> [About this exercise] All of the data below needs to be set down again, exactly as shown.

[[ Dataset open ]]

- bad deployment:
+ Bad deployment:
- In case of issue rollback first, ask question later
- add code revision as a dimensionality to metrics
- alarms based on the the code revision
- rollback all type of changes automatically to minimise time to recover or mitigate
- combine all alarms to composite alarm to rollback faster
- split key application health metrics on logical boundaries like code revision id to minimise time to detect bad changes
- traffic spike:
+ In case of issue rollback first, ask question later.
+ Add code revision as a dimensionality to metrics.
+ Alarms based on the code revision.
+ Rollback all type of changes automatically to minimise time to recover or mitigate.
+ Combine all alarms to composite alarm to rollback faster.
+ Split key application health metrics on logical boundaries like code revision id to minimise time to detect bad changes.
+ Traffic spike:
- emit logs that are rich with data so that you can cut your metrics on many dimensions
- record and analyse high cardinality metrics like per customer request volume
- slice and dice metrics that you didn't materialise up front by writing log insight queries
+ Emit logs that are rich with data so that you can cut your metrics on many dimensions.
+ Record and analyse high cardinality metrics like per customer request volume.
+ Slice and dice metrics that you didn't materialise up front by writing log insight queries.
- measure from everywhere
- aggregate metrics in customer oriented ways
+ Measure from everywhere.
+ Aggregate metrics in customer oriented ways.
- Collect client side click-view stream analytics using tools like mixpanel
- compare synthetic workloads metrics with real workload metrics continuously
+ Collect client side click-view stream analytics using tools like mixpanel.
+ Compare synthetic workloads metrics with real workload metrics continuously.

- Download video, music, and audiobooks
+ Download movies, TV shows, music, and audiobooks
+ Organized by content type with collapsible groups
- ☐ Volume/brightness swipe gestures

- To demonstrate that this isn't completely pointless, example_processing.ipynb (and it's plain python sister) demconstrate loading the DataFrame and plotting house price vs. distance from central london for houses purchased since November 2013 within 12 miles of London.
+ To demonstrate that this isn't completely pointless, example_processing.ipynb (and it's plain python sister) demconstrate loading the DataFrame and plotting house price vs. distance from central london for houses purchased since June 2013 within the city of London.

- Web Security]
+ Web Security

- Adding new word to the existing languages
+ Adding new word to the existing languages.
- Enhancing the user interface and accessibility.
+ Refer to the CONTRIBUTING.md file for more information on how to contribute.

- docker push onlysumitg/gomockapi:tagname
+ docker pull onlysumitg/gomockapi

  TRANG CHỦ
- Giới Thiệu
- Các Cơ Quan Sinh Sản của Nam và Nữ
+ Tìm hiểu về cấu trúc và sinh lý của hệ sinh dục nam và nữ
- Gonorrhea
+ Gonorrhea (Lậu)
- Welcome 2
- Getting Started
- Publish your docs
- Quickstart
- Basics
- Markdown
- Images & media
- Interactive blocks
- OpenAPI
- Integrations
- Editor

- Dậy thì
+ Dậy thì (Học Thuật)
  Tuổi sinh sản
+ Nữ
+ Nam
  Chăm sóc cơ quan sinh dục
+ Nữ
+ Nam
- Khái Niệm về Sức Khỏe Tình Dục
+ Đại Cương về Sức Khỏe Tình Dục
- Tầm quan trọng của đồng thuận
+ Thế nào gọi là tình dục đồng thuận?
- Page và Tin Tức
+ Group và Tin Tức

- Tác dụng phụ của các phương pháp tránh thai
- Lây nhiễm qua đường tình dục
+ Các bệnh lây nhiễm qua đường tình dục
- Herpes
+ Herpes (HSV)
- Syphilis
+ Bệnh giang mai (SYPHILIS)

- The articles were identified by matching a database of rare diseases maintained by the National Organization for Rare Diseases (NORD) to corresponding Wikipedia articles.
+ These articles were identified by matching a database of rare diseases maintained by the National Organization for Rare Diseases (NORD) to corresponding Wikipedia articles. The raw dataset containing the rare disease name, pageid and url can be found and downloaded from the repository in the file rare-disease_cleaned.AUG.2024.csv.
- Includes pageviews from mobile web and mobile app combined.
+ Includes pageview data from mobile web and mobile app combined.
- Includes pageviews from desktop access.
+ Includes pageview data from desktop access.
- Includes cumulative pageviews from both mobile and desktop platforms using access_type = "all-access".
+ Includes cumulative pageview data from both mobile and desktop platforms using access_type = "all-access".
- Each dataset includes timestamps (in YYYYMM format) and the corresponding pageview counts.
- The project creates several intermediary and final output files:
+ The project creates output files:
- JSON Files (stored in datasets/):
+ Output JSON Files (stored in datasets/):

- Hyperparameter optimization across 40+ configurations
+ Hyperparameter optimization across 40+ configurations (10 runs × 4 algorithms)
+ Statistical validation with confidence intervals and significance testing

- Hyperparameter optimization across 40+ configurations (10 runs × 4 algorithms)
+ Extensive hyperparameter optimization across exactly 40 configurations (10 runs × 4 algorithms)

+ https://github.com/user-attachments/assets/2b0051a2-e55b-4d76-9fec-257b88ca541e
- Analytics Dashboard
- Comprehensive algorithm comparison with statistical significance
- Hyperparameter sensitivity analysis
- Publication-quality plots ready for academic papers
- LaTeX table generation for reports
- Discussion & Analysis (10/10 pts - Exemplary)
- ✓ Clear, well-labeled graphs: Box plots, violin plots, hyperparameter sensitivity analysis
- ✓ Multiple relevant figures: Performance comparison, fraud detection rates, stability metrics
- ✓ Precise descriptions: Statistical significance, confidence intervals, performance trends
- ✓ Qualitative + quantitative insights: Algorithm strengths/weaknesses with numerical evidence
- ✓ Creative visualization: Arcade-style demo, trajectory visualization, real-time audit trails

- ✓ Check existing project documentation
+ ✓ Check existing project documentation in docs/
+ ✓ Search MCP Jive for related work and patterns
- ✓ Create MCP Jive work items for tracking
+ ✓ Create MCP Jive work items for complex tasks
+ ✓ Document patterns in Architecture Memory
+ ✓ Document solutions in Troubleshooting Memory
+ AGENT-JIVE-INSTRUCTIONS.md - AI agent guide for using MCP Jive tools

[[ Dataset closed ]]

> [Task solution]
- bad deployment:
+ Bad deployment:
- In case of issue rollback first, ask question later
- add code revision as a dimensionality to metrics
- alarms based on the the code revision
- rollback all type of changes automatically to minimise time to recover or mitigate
- combine all alarms to composite alarm to rollback faster
- split key application health metrics on logical boundaries like code revision id to minimise time to detect bad changes
- traffic spike:
+ In case of issue rollback first, ask question later.
+ Add code revision as a dimensionality to metrics.
+ Alarms based on the code revision.
+ Rollback all type of changes automatically to minimise time to recover or mitigate.
+ Combine all alarms to composite alarm to rollback faster.
+ Split key application health metrics on logical boundaries like code revision id to minimise time to detect bad changes.
+ Traffic spike:
- emit logs that are rich with data so that you can cut your metrics on many dimensions
- record and analyse high cardinality metrics like per customer request volume
- slice and dice metrics that you didn't materialise up front by writing log insight queries
+ Emit logs that are rich with data so that you can cut your metrics on many dimensions.
+ Record and analyse high cardinality metrics like per customer request volume.
+ Slice and dice metrics that you didn't materialise up front by writing log insight queries.
- measure from everywhere
- aggregate metrics in customer oriented ways
+ Measure from everywhere.
+ Aggregate metrics in customer oriented ways.
- Collect client side click-view stream analytics using tools like mixpanel
- compare synthetic workloads metrics with real workload metrics continuously
+ Collect client side click-view stream analytics using tools like mixpanel.
+ Compare synthetic workloads metrics with real workload metrics continuously.

- Download video, music, and audiobooks
+ Download movies, TV shows, music, and audiobooks
+ Organized by content type with collapsible groups
- ☐ Volume/brightness swipe gestures

- To demonstrate that this isn't completely pointless, example_processing.ipynb (and it's plain python sister) demconstrate loading the DataFrame and plotting house price vs. distance from central london for houses purchased since November 2013 within 12 miles of London.
+ To demonstrate that this isn't completely pointless, example_processing.ipynb (and it's plain python sister) demconstrate loading the DataFrame and plotting house price vs. distance from central london for houses purchased since June 2013 within the city of London.

- Web Security]
+ Web Security

- Adding new word to the existing languages
+ Adding new word to the existing languages.
- Enhancing the user interface and accessibility.
+ Refer to the CONTRIBUTING.md file for more information on how to contribute.

- docker push onlysumitg/gomockapi:tagname
+ docker pull onlysumitg/gomockapi

  TRANG CHỦ
- Giới Thiệu
- Các Cơ Quan Sinh Sản của Nam và Nữ
+ Tìm hiểu về cấu trúc và sinh lý của hệ sinh dục nam và nữ
- Gonorrhea
+ Gonorrhea (Lậu)
- Welcome 2
- Getting Started
- Publish your docs
- Quickstart
- Basics
- Markdown
- Images & media
- Interactive blocks
- OpenAPI
- Integrations
- Editor

- Dậy thì
+ Dậy thì (Học Thuật)
  Tuổi sinh sản
+ Nữ
+ Nam
  Chăm sóc cơ quan sinh dục
+ Nữ
+ Nam
- Khái Niệm về Sức Khỏe Tình Dục
+ Đại Cương về Sức Khỏe Tình Dục
- Tầm quan trọng của đồng thuận
+ Thế nào gọi là tình dục đồng thuận?
- Page và Tin Tức
+ Group và Tin Tức

- Tác dụng phụ của các phương pháp tránh thai
- Lây nhiễm qua đường tình dục
+ Các bệnh lây nhiễm qua đường tình dục
- Herpes
+ Herpes (HSV)
- Syphilis
+ Bệnh giang mai (SYPHILIS)

- The articles were identified by matching a database of rare diseases maintained by the National Organization for Rare Diseases (NORD) to corresponding Wikipedia articles.
+ These articles were identified by matching a database of rare diseases maintained by the National Organization for Rare Diseases (NORD) to corresponding Wikipedia articles. The raw dataset containing the rare disease name, pageid and url can be found and downloaded from the repository in the file rare-disease_cleaned.AUG.2024.csv.
- Includes pageviews from mobile web and mobile app combined.
+ Includes pageview data from mobile web and mobile app combined.
- Includes pageviews from desktop access.
+ Includes pageview data from desktop access.
- Includes cumulative pageviews from both mobile and desktop platforms using access_type = "all-access".
+ Includes cumulative pageview data from both mobile and desktop platforms using access_type = "all-access".
- Each dataset includes timestamps (in YYYYMM format) and the corresponding pageview counts.
- The project creates several intermediary and final output files:
+ The project creates output files:
- JSON Files (stored in datasets/):
+ Output JSON Files (stored in datasets/):

- Hyperparameter optimization across 40+ configurations
+ Hyperparameter optimization across 40+ configurations (10 runs × 4 algorithms)
+ Statistical validation with confidence intervals and significance testing

- Hyperparameter optimization across 40+ configurations (10 runs × 4 algorithms)
+ Extensive hyperparameter optimization across exactly 40 configurations (10 runs × 4 algorithms)

+ https://github.com/user-attachments/assets/2b0051a2-e55b-4d76-9fec-257b88ca541e
- Analytics Dashboard
- Comprehensive algorithm comparison with statistical significance
- Hyperparameter sensitivity analysis
- Publication-quality plots ready for academic papers
- LaTeX table generation for reports
- Discussion & Analysis (10/10 pts - Exemplary)
- ✓ Clear, well-labeled graphs: Box plots, violin plots, hyperparameter sensitivity analysis
- ✓ Multiple relevant figures: Performance comparison, fraud detection rates, stability metrics
- ✓ Precise descriptions: Statistical significance, confidence intervals, performance trends
- ✓ Qualitative + quantitative insights: Algorithm strengths/weaknesses with numerical evidence
- ✓ Creative visualization: Arcade-style demo, trajectory visualization, real-time audit trails

- ✓ Check existing project documentation
+ ✓ Check existing project documentation in docs/
+ ✓ Search MCP Jive for related work and patterns
- ✓ Create MCP Jive work items for tracking
+ ✓ Create MCP Jive work items for complex tasks
+ ✓ Document patterns in Architecture Memory
+ ✓ Document solutions in Troubleshooting Memory
+ AGENT-JIVE-INSTRUCTIONS.md - AI agent guide for using MCP Jive tools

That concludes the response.